Server nearly unusable when doing disk writes

Question

My question closely relates to my last question here on serverfault.

I was copying about 5GB from a 10 year old desktop computer to the server. The copy was done in Windows Explorer. In this situation I would assume the server to be bored by the dataflow.

But as usual with this server, it really slowed down. At least I could work with the remote session, even there was some serious latency. The copy took its time (20min?). In this time I went to a colleague and he tried to log in in the same server via remote desktop (for some other reason). It took about a minute to get to the login screen, a minute to open the control panel, a minute to open the performance monitor, ... Icons were loading maybe one per second. We saw the following (from memory):

CPU: 2%
Avg. Queue Length: 50
Pages/sec: 115 (?)

There was no other considerable activity on the server. The server seldom serves some ASP.NET pages, which became also very slow in this time.

The relevant configuration is as follows:

Windows 2003
SEAGATE ST3500631NS (7200 rpm, 500 GB)
LSI MegaRAID based RAID 5
4 disks, 1 hot spare
Write Through
No read-ahead
Direct Cache Mode
Harddisk-Cache-Mode: off

Is this normal behaviour for such a configuration? What measurements could give further clues?

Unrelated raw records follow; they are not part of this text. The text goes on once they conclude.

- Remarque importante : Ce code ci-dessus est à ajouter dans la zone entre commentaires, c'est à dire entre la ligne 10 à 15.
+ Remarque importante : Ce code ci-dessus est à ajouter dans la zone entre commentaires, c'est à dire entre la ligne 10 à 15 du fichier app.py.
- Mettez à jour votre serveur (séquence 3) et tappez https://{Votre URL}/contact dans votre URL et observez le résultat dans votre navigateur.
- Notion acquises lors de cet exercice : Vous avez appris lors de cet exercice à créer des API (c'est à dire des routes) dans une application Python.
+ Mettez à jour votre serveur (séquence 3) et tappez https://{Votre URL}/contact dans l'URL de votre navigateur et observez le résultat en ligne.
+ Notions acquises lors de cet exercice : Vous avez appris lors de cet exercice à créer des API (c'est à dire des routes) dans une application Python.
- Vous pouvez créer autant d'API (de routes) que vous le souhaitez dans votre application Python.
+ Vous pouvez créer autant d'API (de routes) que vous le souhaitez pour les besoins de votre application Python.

Is it reasonable to reduce the priority of such copy I/O and favour other processes like the remote desktop? How would you do that?

Many thanks!

possible duplicate of http://serverfault.com/questions/118046/very-slow-harddisk-performance — Oskar Duveborn, Apr 02 '10 at 09:15
How much RAM is there in the server, and what are the disk queue stats when it's not having files copied to it\? — xenny, Apr 02 '10 at 11:36
Ugh. Another server brought to its knees by the horrible myth that disk cache should be turned off. Caching exists for a reason and is absolutely critical to performance of mechanical drives. Stick the server on a $50 UPS, turn caching back on, and be happy. — Nicholas Knight, Apr 02 '10 at 13:44
The server got 6GB RAM and is sticked to an UPS. I heared I can't enable write cache without batteries, but seems like I've got to look it up. — Wikser, Apr 02 '10 at 19:50
The UPS _is_ the battery. There is no technical limitation requiring an on-controller battery for cache -- you think every desktop and laptop in the world runs without cache? An on-controller battery just adds a little extra insurance, and so long as you're on a reliable power feed (in this case provided by the UPS), the gain is very nearly zero. — Nicholas Knight, Apr 02 '10 at 21:32

score 2 · Accepted Answer · answered Apr 02 '10 at 09:16

Disc overload. That simple. Avg. queue length 50 - check "seconds per IO / Read / write" - that will be too high, too.

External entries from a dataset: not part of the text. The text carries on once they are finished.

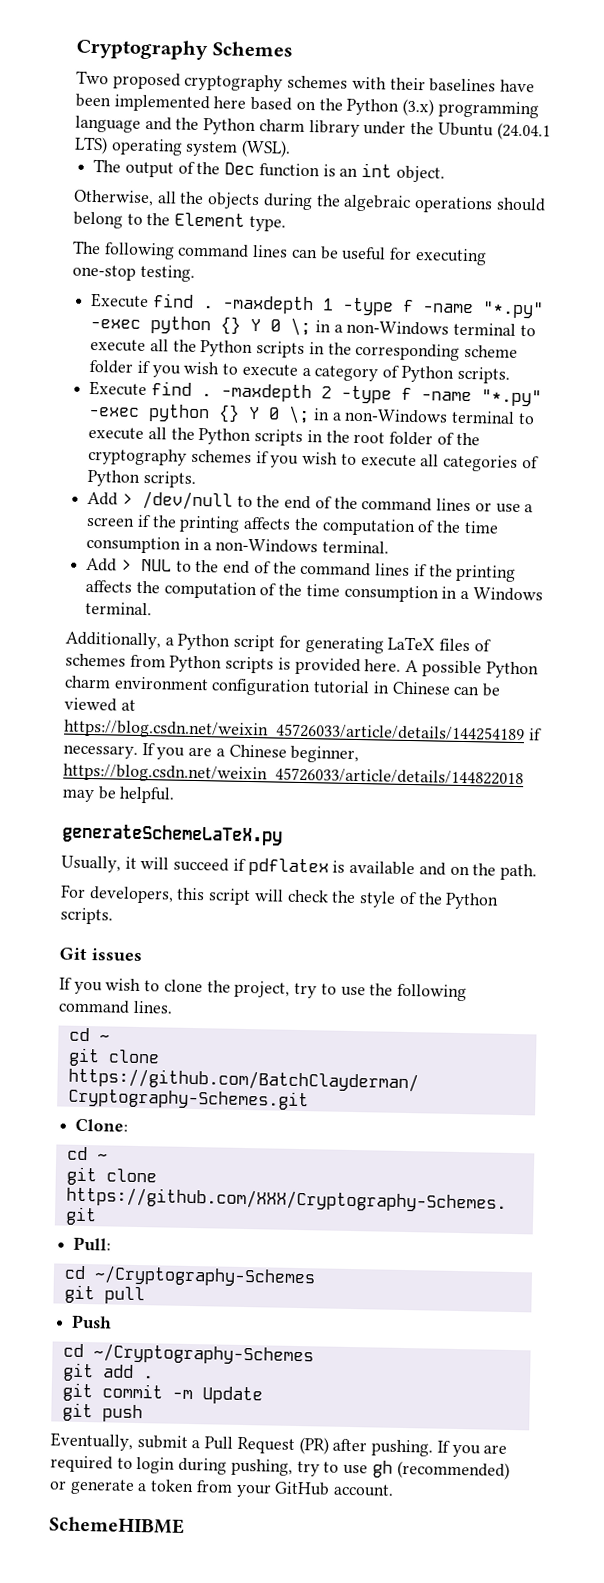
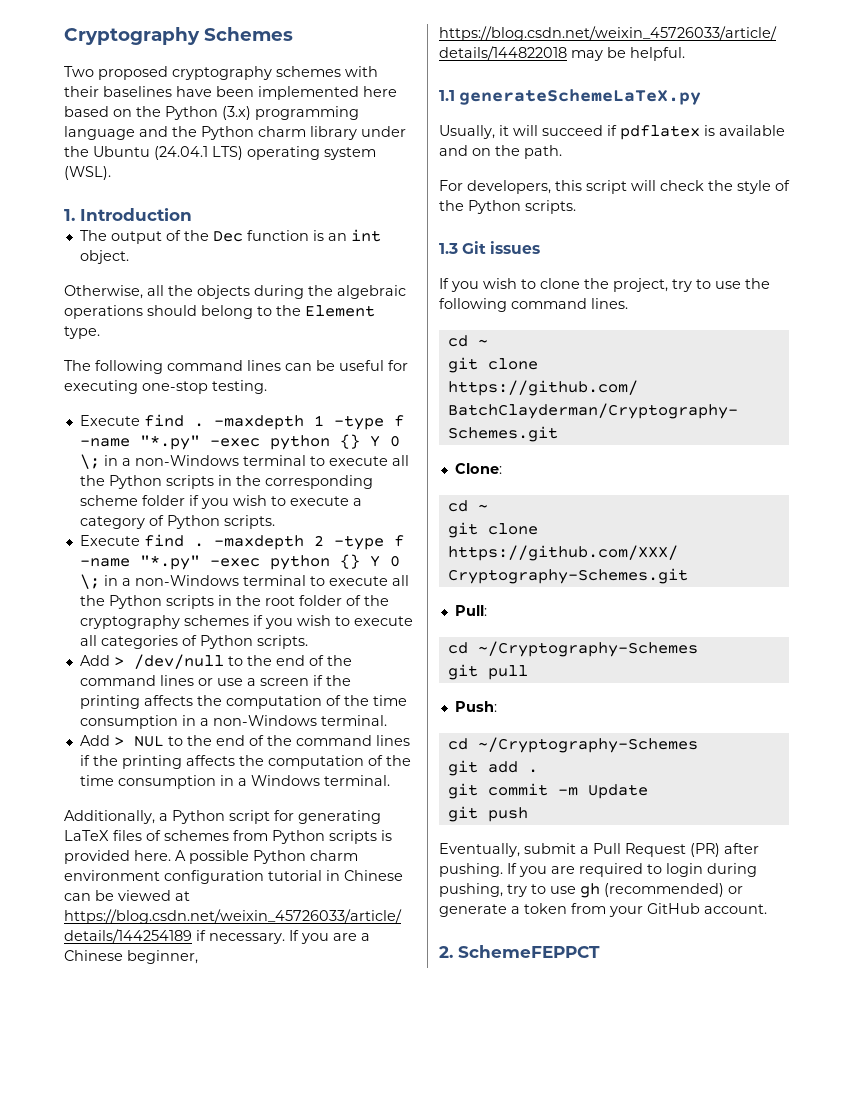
+ 1. Introduction
- generateSchemeLaTeX.py
+ 1.1 generateSchemeLaTeX.py
- Git issues
+ 1.3 Git issues
- Push
+ Push:
- SchemeHIBME
+ 2. SchemeFEPPCT

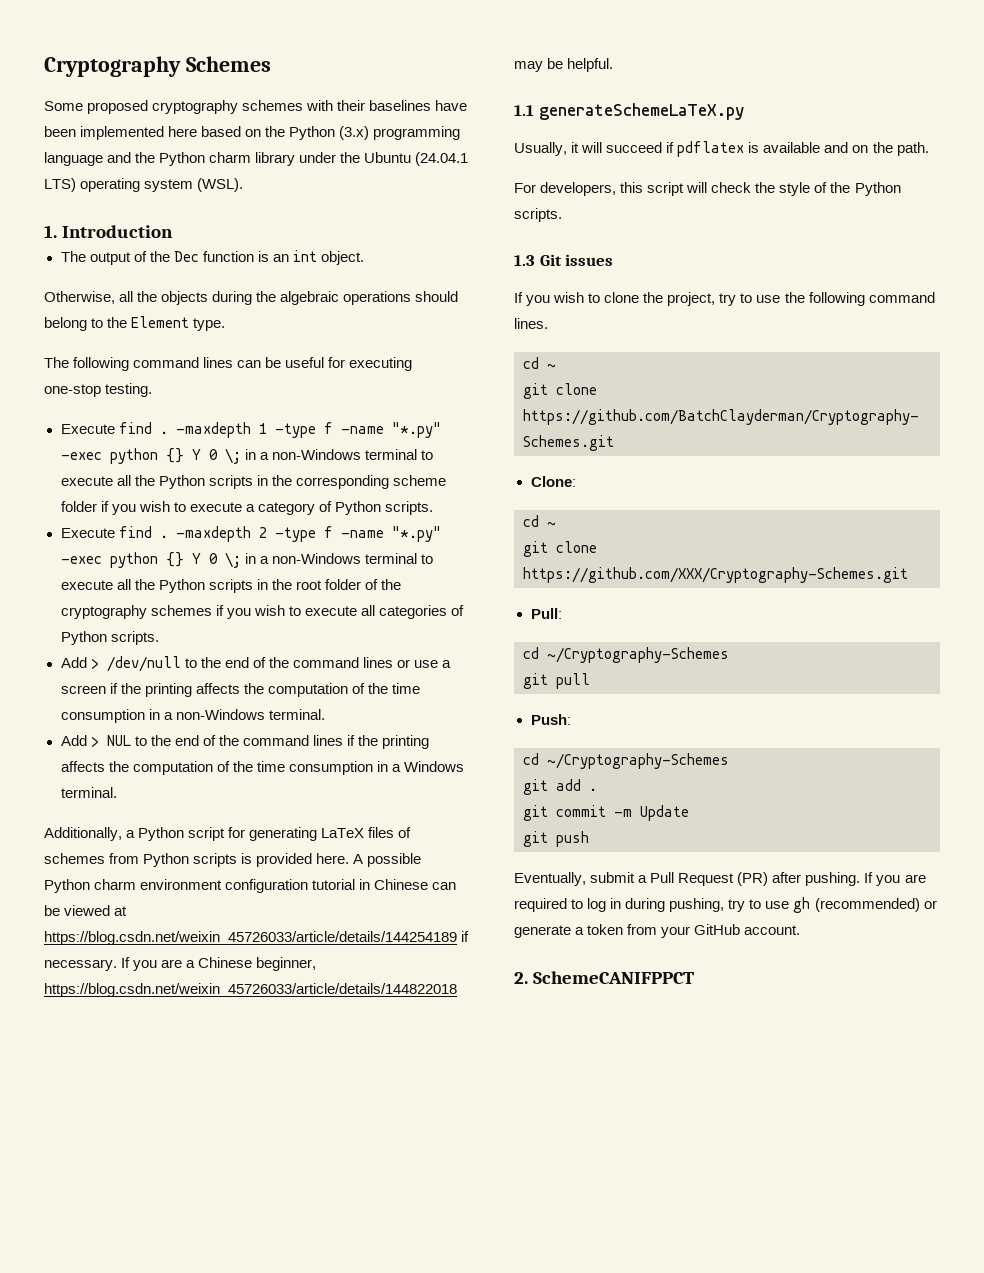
- Two proposed cryptography schemes with their baselines have been implemented here based on the Python (3.x) programming language and the Python charm library under the Ubuntu (24.04.1 LTS) operating system (WSL).
+ Some proposed cryptography schemes with their baselines have been implemented here based on the Python (3.x) programming language and the Python charm library under the Ubuntu (24.04.1 LTS) operating system (WSL).
- If you are required to login during pushing, try to use gh (recommended) or generate a token from your GitHub account.
+ If you are required to log in during pushing, try to use gh (recommended) or generate a token from your GitHub account.
- 2. SchemeFEPPCT
+ 2. SchemeCANIFPPCT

It looks a lot like you basically totally overload the discs, and having hard disc cache mode off does not help either (bad setting - at least put it onto read cache there... better write + ups - withut caching SATA NCQ can not work, killing your performance).

The main problem is your RAID 5 - it basically has all on it. FIle area AND operating system, so an overload overloads the whole system.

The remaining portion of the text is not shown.